Work task
For the entries below, the result should be an exact transcription of the lines from the one with "2023-10-20: 13 -> none" up to and including the one with "2023-11-02: none -> 15", and only those.

Supplied entries
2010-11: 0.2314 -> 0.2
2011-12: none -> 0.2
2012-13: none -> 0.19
* * *
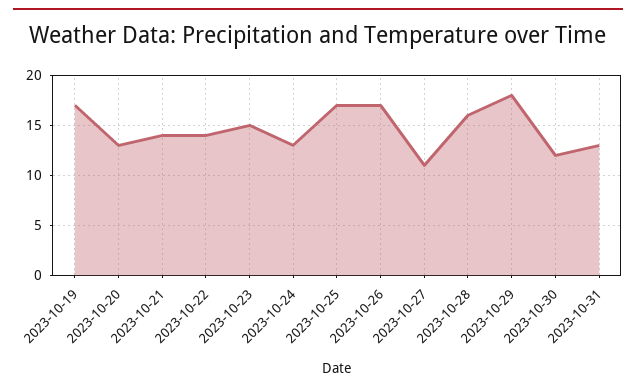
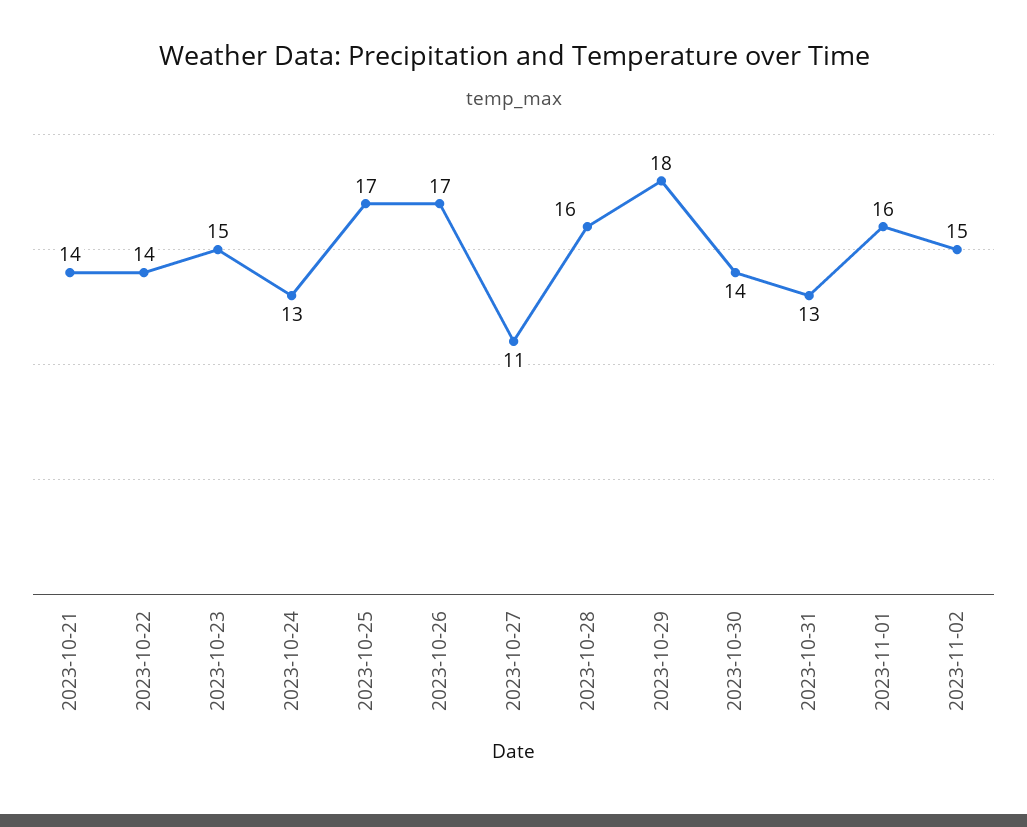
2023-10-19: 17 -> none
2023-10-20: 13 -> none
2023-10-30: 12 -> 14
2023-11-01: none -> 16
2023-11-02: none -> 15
==
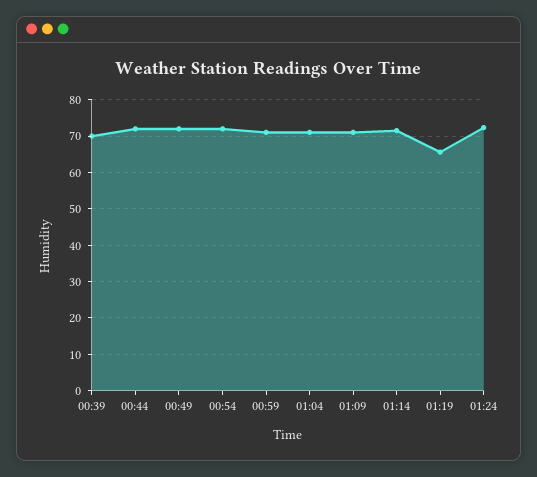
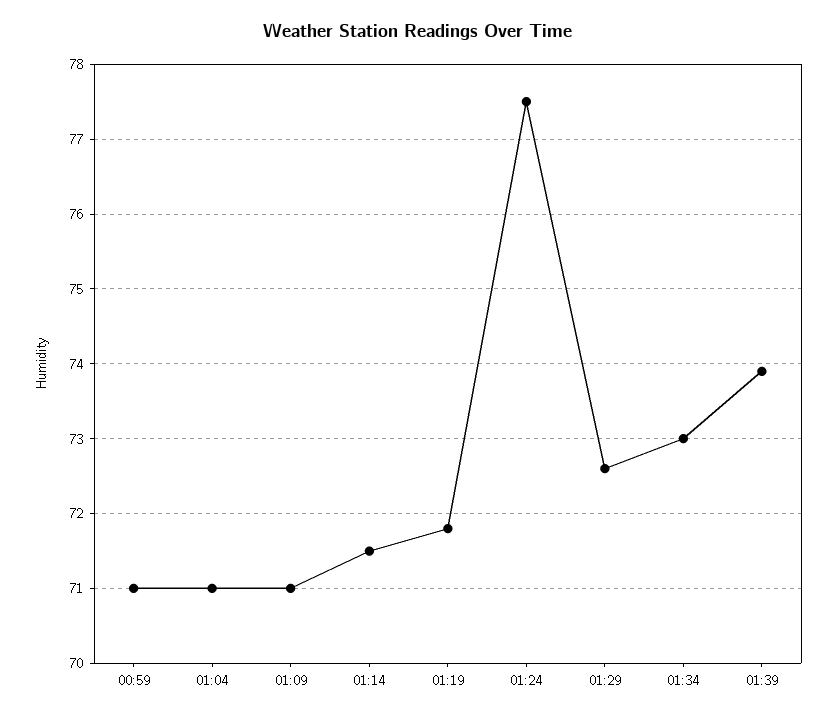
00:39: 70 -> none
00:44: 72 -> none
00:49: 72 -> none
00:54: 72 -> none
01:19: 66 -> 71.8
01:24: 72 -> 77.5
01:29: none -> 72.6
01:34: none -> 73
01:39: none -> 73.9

Problem solution
2023-10-20: 13 -> none
2023-10-30: 12 -> 14
2023-11-01: none -> 16
2023-11-02: none -> 15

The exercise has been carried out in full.